In October, the profits of China’s industrial firms shrank at their fastest pace in eight months. This was shown in the official data on Wednesday. In the world’s second-largest economy, slowing momentum exists.
The weakness of China’s yuan strengthens the case for deeper monetary easing, so the yuan is steady. Per greenback, it traded at 7.0291.
Bill Evans, the chief economist of Westpac Bank in Australia, anticipates quantitative easing (QE) and two central bank interest rate cuts. He thinks it will happen next year.
Philip Lowe, Governor of the Reserve Bank of Australia, said on Tuesday he does not expect to use QE, but it can be an option if rates will fall from the current 0.75% to 0.25%.
The Reserve Bank of Australia is ready to cut the cash rate down if there will be no other choice, said Bill Evans.
For now, the Australian dollar fell 0.2% to $0.6774. Pre-Thanksgiving holiday slows down the trade.
The Bond Market and FX market are not in the game anymore.
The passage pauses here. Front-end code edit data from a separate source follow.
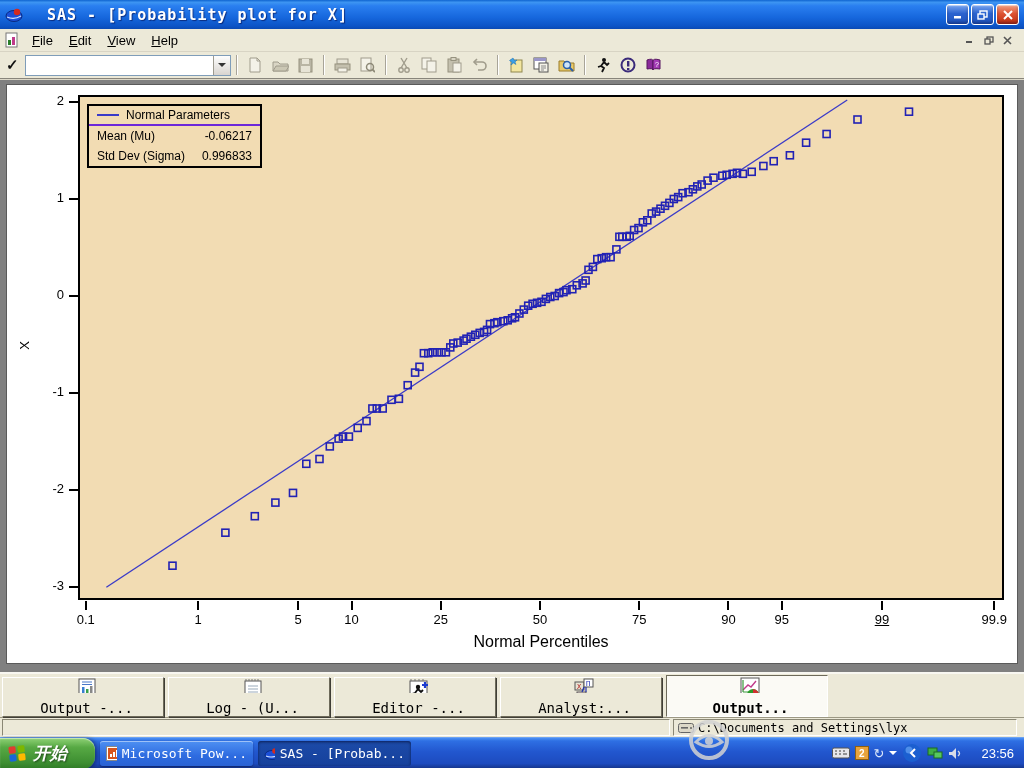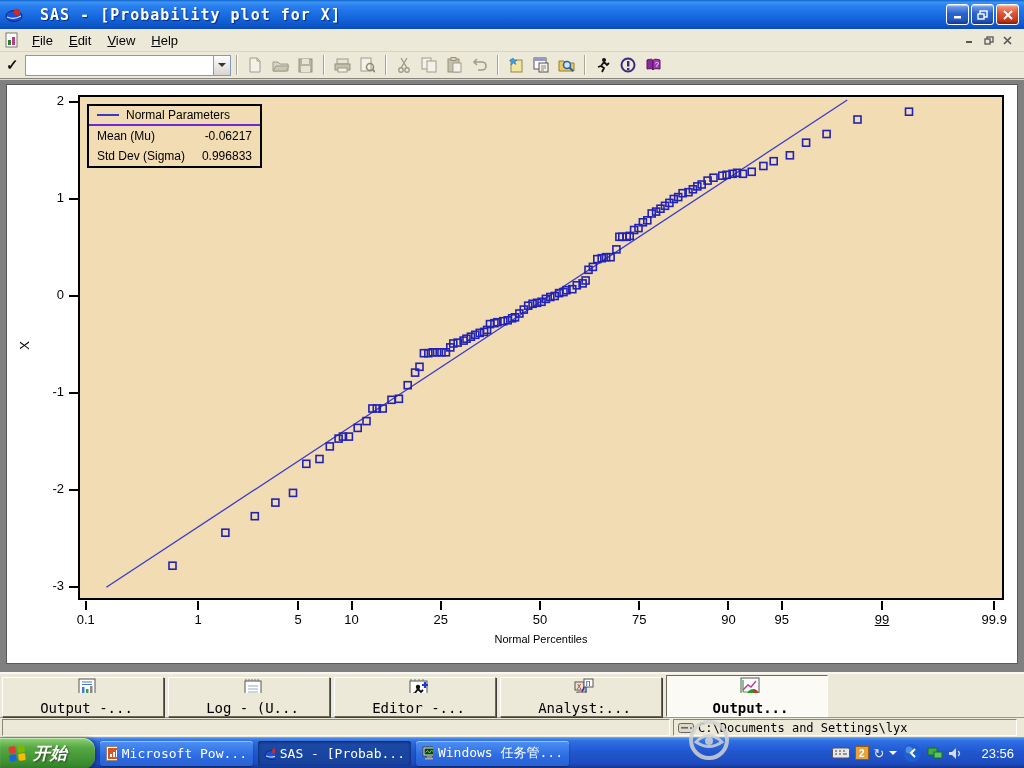--- a/index.html
+++ b/index.html
@@ -12,7 +12,7 @@
     background:linear-gradient(180deg,#0f64d0 0%,#3d95f2 8%,#2a7ff0 20%,#1667dd 60%,#0c54c6 90%,#0a4ab4 100%);
     display:flex; align-items:center; padding:0 5px; }
   .title-text { color:#fff; font-family:"DejaVu Sans Mono",monospace; font-weight:bold;
-    font-size:15px; letter-spacing:1px; margin-left:17px; text-shadow:1px 1px 1px rgba(0,0,60,.55);
+    font-size:15px; letter-spacing:1px; margin-left:24px; text-shadow:1px 1px 1px rgba(0,0,60,.55);
     flex:1; white-space:nowrap; }
   .caption-btn { width:23px; height:21px; border-radius:3px; margin-left:2px; border:1px solid #fff;
     display:flex; align-items:center; justify-content:center;

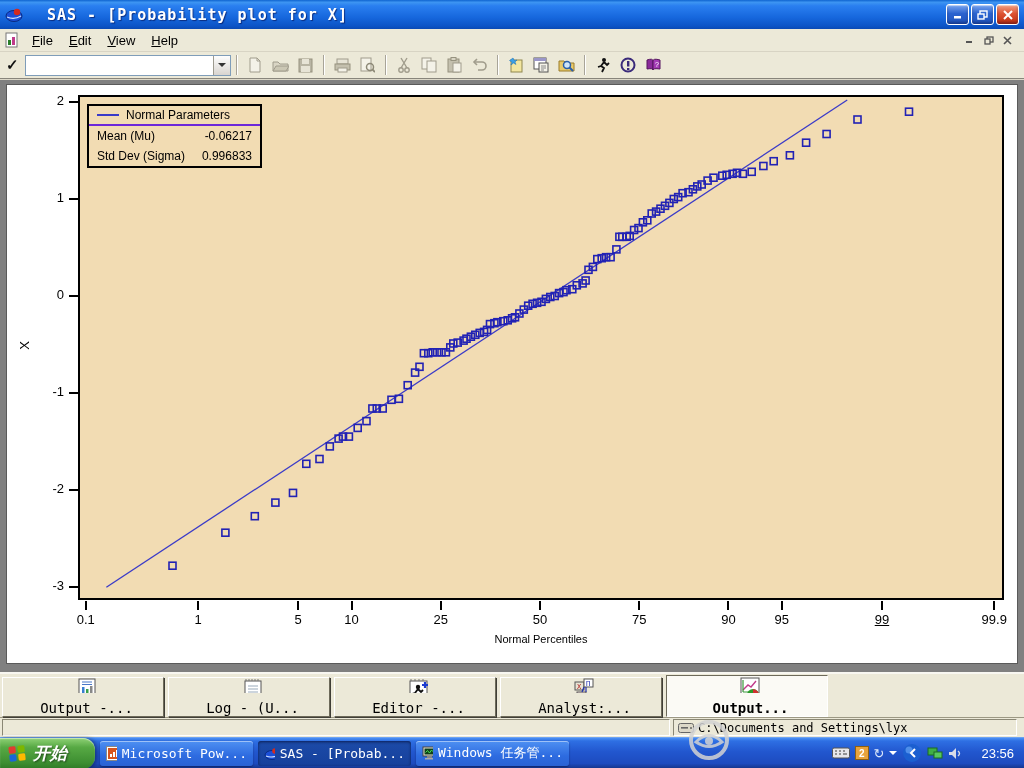--- a/index.html
+++ b/index.html
@@ -50,7 +50,7 @@
     border:2px solid #000; }
   #plot-svg { position:absolute; left:78px; top:95px; width:926px; height:505px; overflow:visible; }
   .ylab { position:absolute; left:20px; top:338px; font-size:13px; color:#000; transform:rotate(-90deg); }
-  .xlab { position:absolute; left:78px; top:633px; width:926px; text-align:center; font-size:11px; color:#000; }
+  .xlab { position:absolute; left:78px; top:633px; width:926px; text-align:center; font-size:16px; color:#000; }
   .ytick-mark { position:absolute; width:9px; height:2px; background:#000; left:69px; }
   .ytick-label { position:absolute; left:32px; width:32px; text-align:right; font-size:13px; color:#000; }
   .xtick-mark { position:absolute; width:2px; height:9px; background:#000; top:601px; }

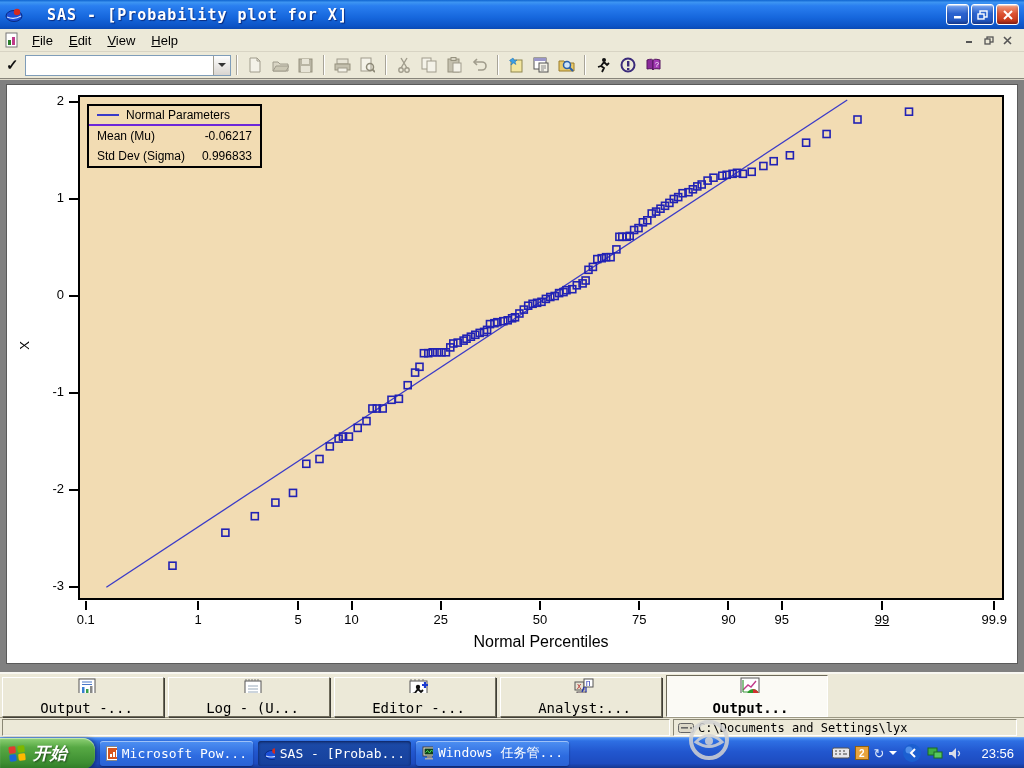--- a/index.html
+++ b/index.html
@@ -539,16 +539,6 @@
       </svg>
       <span>SAS - [Probab...</span>
     </div>
-    <div class="task">
-      <svg width="15" height="14">
-        <rect x="1" y="1" width="13" height="9" fill="#e8e4d4" stroke="#444"></rect>
-        <rect x="2.5" y="2.5" width="10" height="6" fill="#10401a"></rect>
-        <path d="M3.5 6.5 L5.5 4.5 L7.5 7 L9.5 4 L11.5 6" stroke="#45e050" stroke-width="1" fill="none"></path>
-        <rect x="5" y="10" width="5" height="2" fill="#888"></rect>
-          <rect x="3" y="12" width="9" height="1.5" fill="#aaa"></rect>
-      </svg>
-      <span>Windows 任务管...</span>
-    </div>
     <div class="tray">
       <svg width="18" height="12">
         <rect x="0.5" y="1" width="17" height="10" rx="1.5" fill="#e8e8ea" stroke="#555"></rect>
Nevertheless, the equity markets are waiting for the positive outcome of the trade deal. They push on and believe trade talks will end ideally.
The market is tired of phase one negotiations, says Ray Attrill, head of FX strategy.
The U.S. Dollar
The dollar is fetching $1.1012 per euro and $1.2853 per pound. It is a slight change but still noticeable. The dollar against the yen traded at 109.12. It seems from the Washington and Beijing negotiations the greenback found support.
As actuality shows, the dollar has modest gains. It’s interesting what will happen if phase one concludes.
But the fact that the United States President Donald Trump supported the protesters in Hong Kong might delay the agreement of the phase one deal. It can postpone the agreement at least until the following weekend. Some economists and traders anticipate that phase one negotiations will not end until the next year.